=== Section Start ===

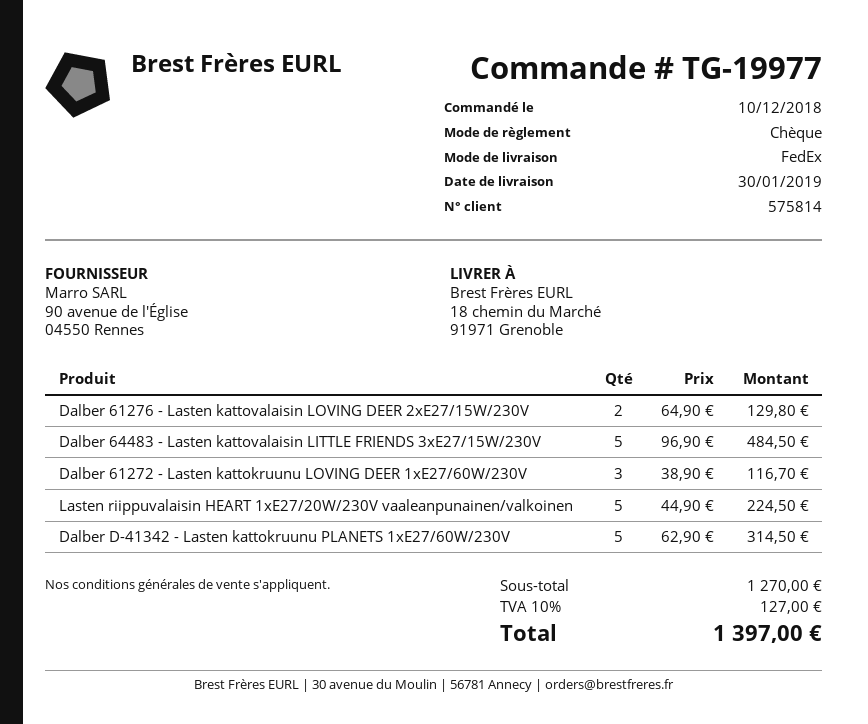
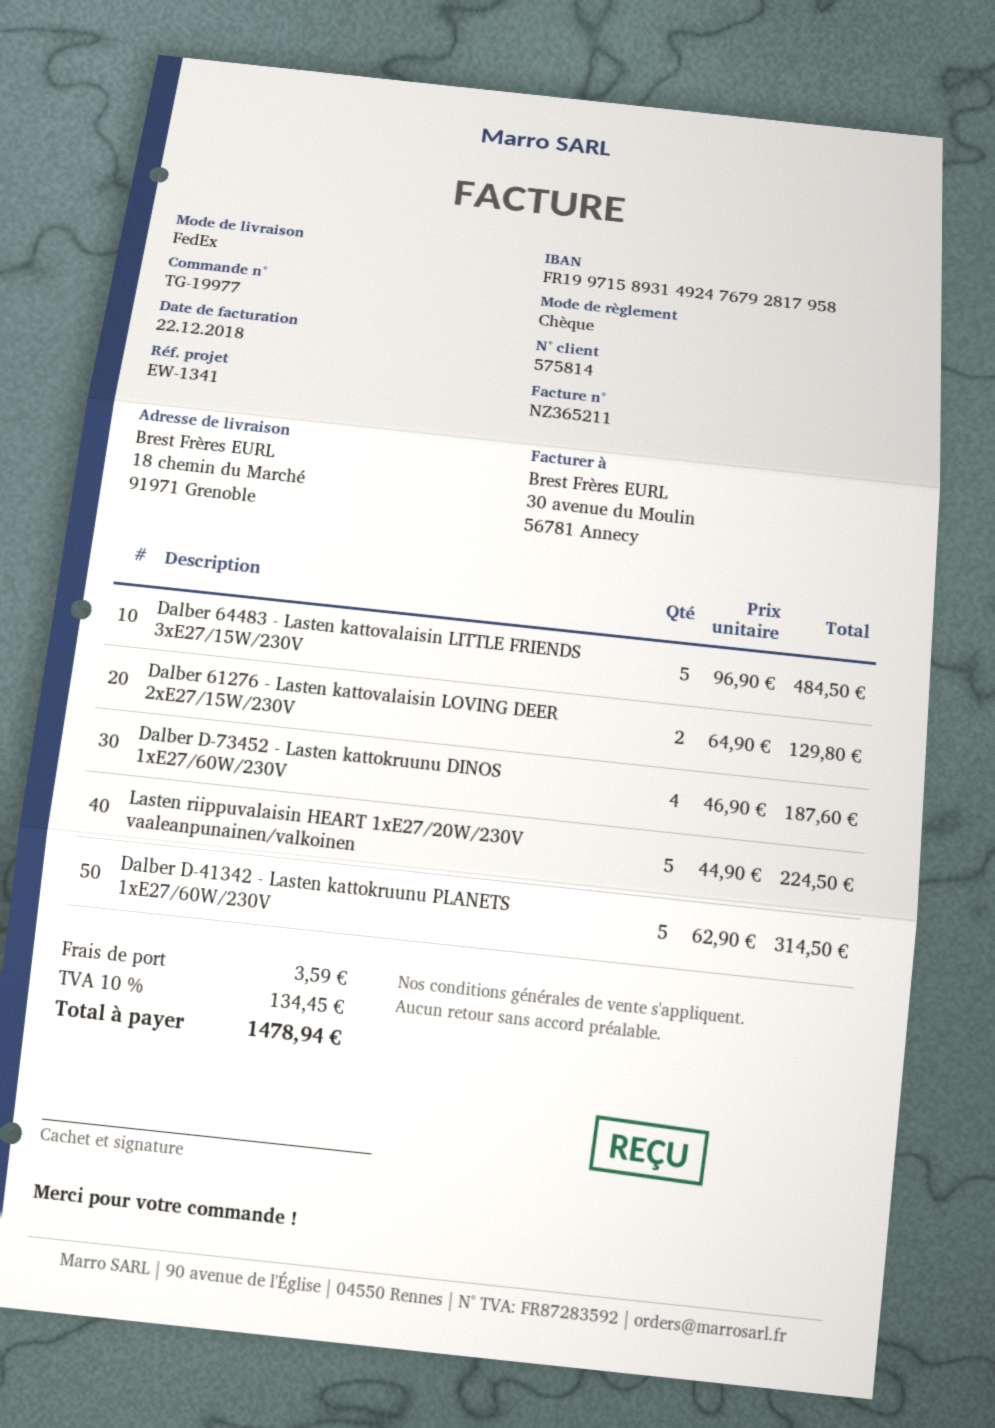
Dalber 61272 - Lasten kattokruunu LOVING DEER 1xE27/60W/230V: 3 x 38.90 = 116.70 -> none
Dalber D-73452 - Lasten kattokruunu DINOS 1xE27/60W/230V: none -> 4 x 46.90 = 187.60
shipping: none -> 3.59
tax: 10% = 127.00 -> 10% = 134.45
total: 1397.00 -> 1478.94

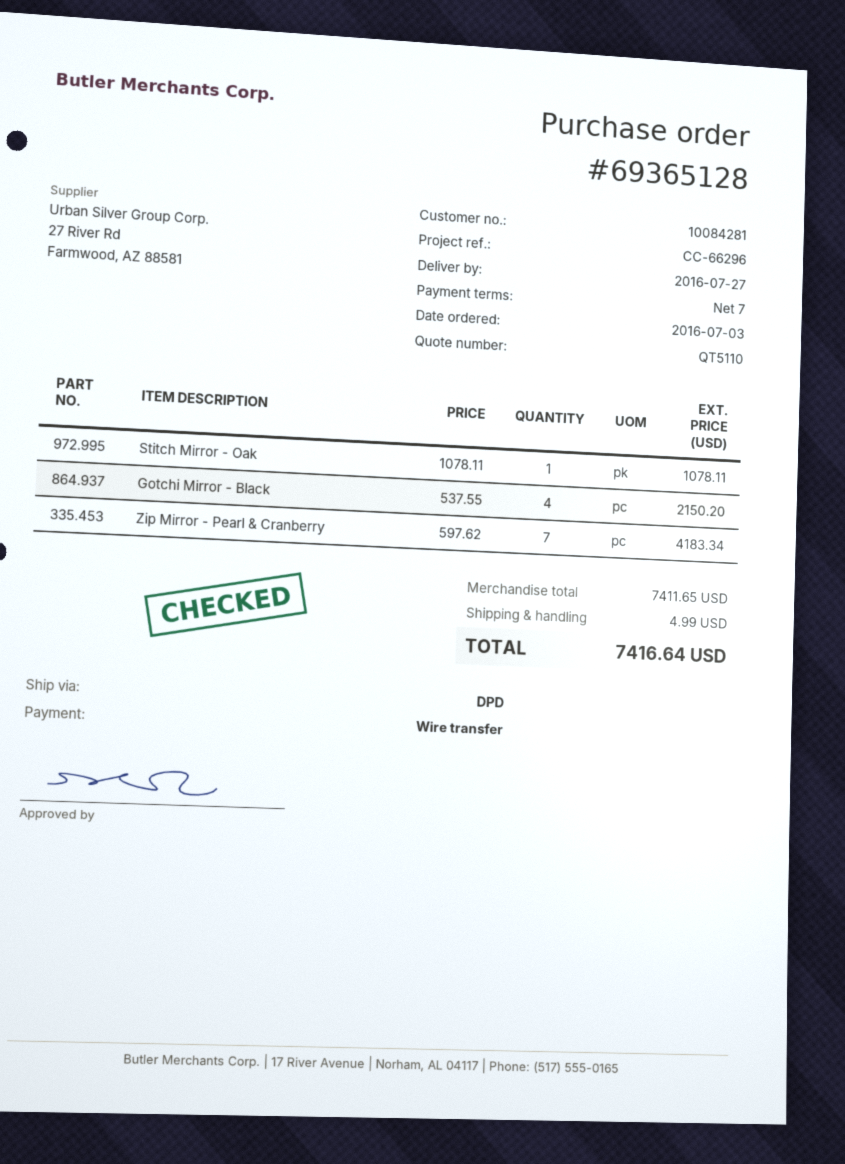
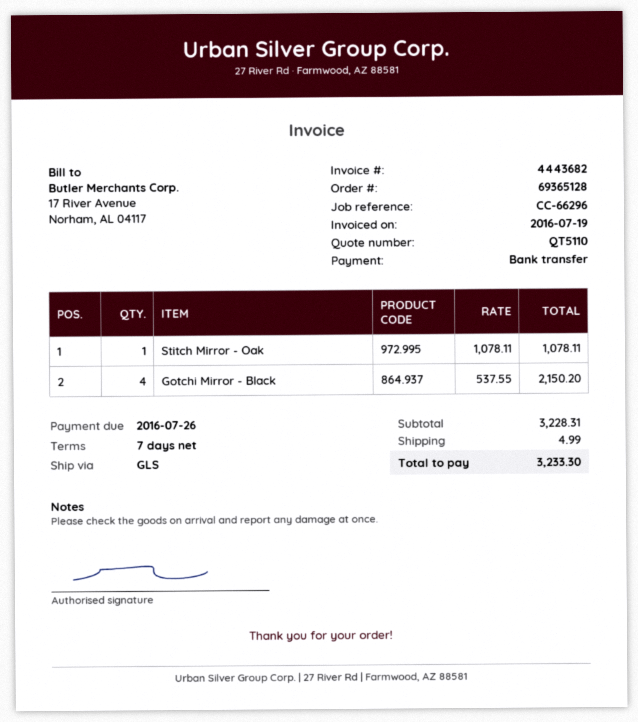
shipping method: DPD -> GLS
Zip Mirror - Pearl & Cranberry: 7 x 597.62 = 4183.34 -> none
subtotal: 7411.65 -> 3228.31
total: 7416.64 -> 3233.30

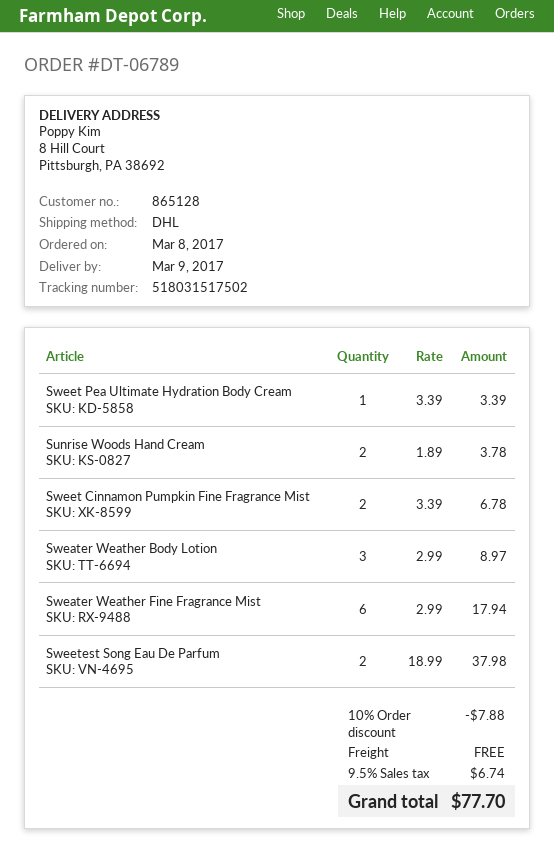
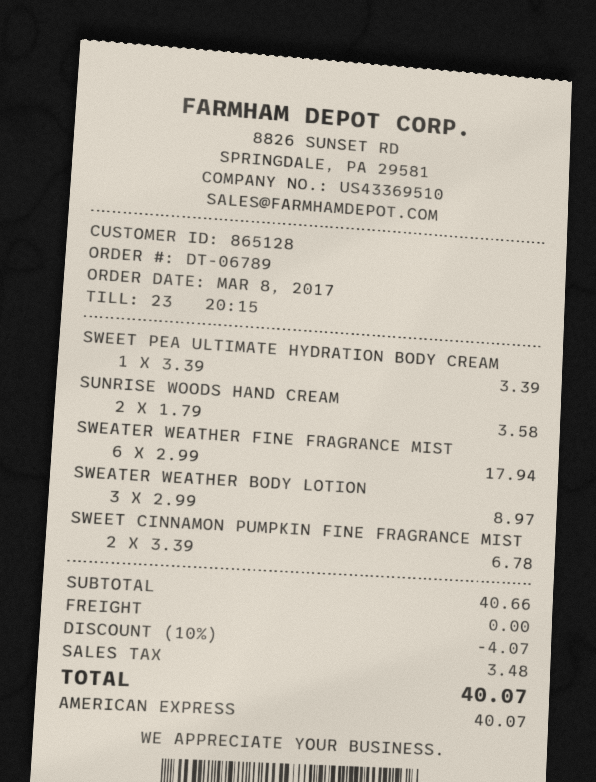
Sunrise Woods Hand Cream: 2 x 1.89 = 3.78 -> 2 x 1.79 = 3.58
Sweetest Song Eau De Parfum: 2 x 18.99 = 37.98 -> none
discount: 10% = 7.88 -> 10% = 4.07
tax: 6.74 -> 3.48
total: 77.70 -> 40.07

=== Section End ===

## Exercise
Take the material above from the line containing "shipping: none -> 3.59" up to and including the line containing "tax: 6.74 -> 3.48" and retype it exactly, without any pictures.

## Exercise solution
shipping: none -> 3.59
tax: 10% = 127.00 -> 10% = 134.45
total: 1397.00 -> 1478.94

shipping method: DPD -> GLS
Zip Mirror - Pearl & Cranberry: 7 x 597.62 = 4183.34 -> none
subtotal: 7411.65 -> 3228.31
total: 7416.64 -> 3233.30

Sunrise Woods Hand Cream: 2 x 1.89 = 3.78 -> 2 x 1.79 = 3.58
Sweetest Song Eau De Parfum: 2 x 18.99 = 37.98 -> none
discount: 10% = 7.88 -> 10% = 4.07
tax: 6.74 -> 3.48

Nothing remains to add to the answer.